Literature DB >> 35829703

JIP3 interacts with dynein and kinesin-1 to regulate bidirectional organelle transport.

Ricardo Celestino1, José B Gama1, Artur F Castro-Rodrigues1, Daniel J Barbosa1,2, Helder Rocha1, Ennio A d'Amico3, Andrea Musacchio3,4, Ana Xavier Carvalho1, João H Morais-Cabral1, Reto Gassmann1.   

Abstract

The MAP kinase and motor scaffold JIP3 prevents excess lysosome accumulation in axons of vertebrates and invertebrates. How JIP3's interaction with dynein and kinesin-1 contributes to organelle clearance is unclear. We show that human dynein light intermediate chain (DLIC) binds the N-terminal RH1 domain of JIP3, its paralog JIP4, and the lysosomal adaptor RILP. A point mutation in RH1 abrogates DLIC binding without perturbing the interaction between JIP3's RH1 domain and kinesin heavy chain.

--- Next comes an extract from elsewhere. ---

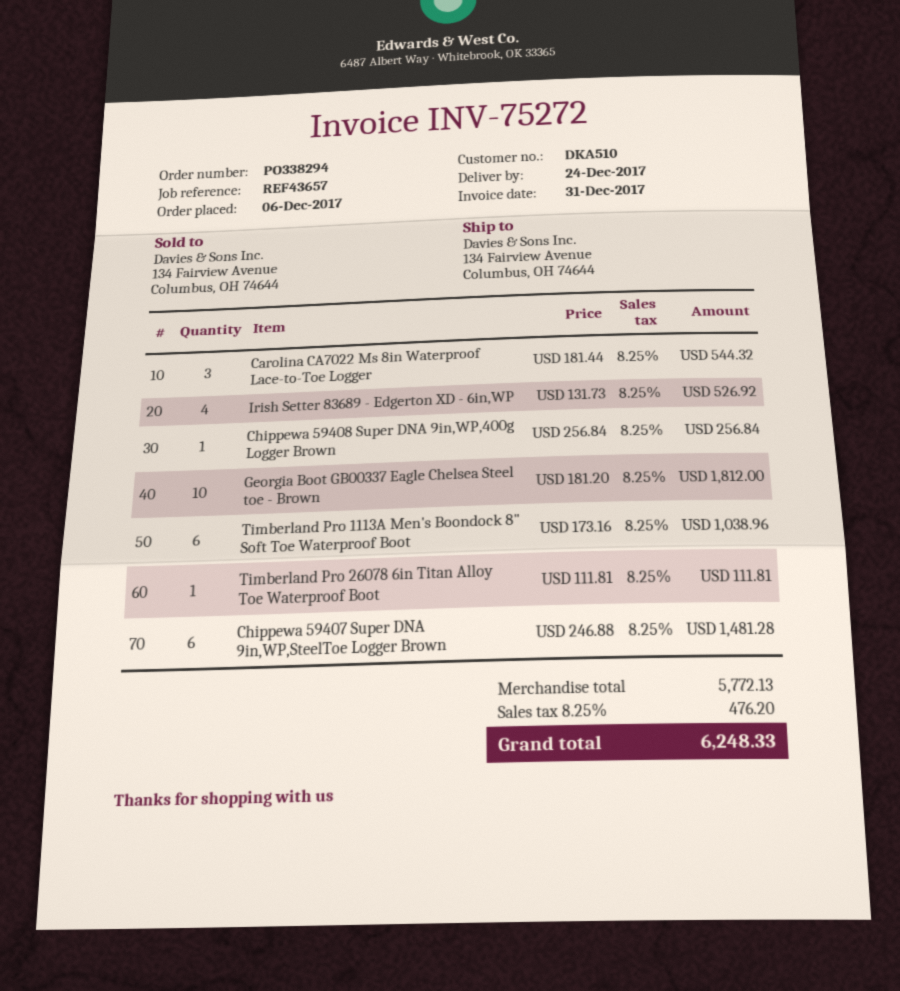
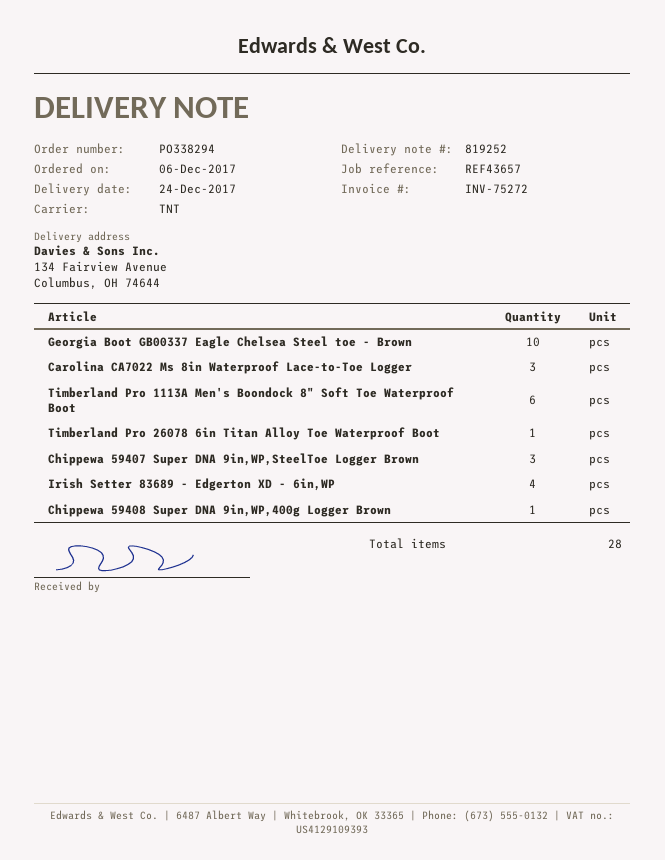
Chippewa 59407 Super DNA 9in,WP,SteelToe Logger Brown: 6 -> 3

Characterization of this separation-of-function mutation in Caenorhabditis elegans shows that JIP3-bound dynein is required for organelle clearance in the anterior process of touch receptor neurons. Unlike JIP3 null mutants, JIP3 that cannot bind DLIC causes prominent accumulation of endo-lysosomal organelles at the neurite tip, which is rescued by a disease-associated point mutation in JIP3's leucine zipper that abrogates kinesin light chain binding. These results highlight that RH1 domains are interaction hubs for cytoskeletal motors and suggest that JIP3-bound dynein and kinesin-1 participate in bidirectional organelle transport.
© 2022 Celestino et al.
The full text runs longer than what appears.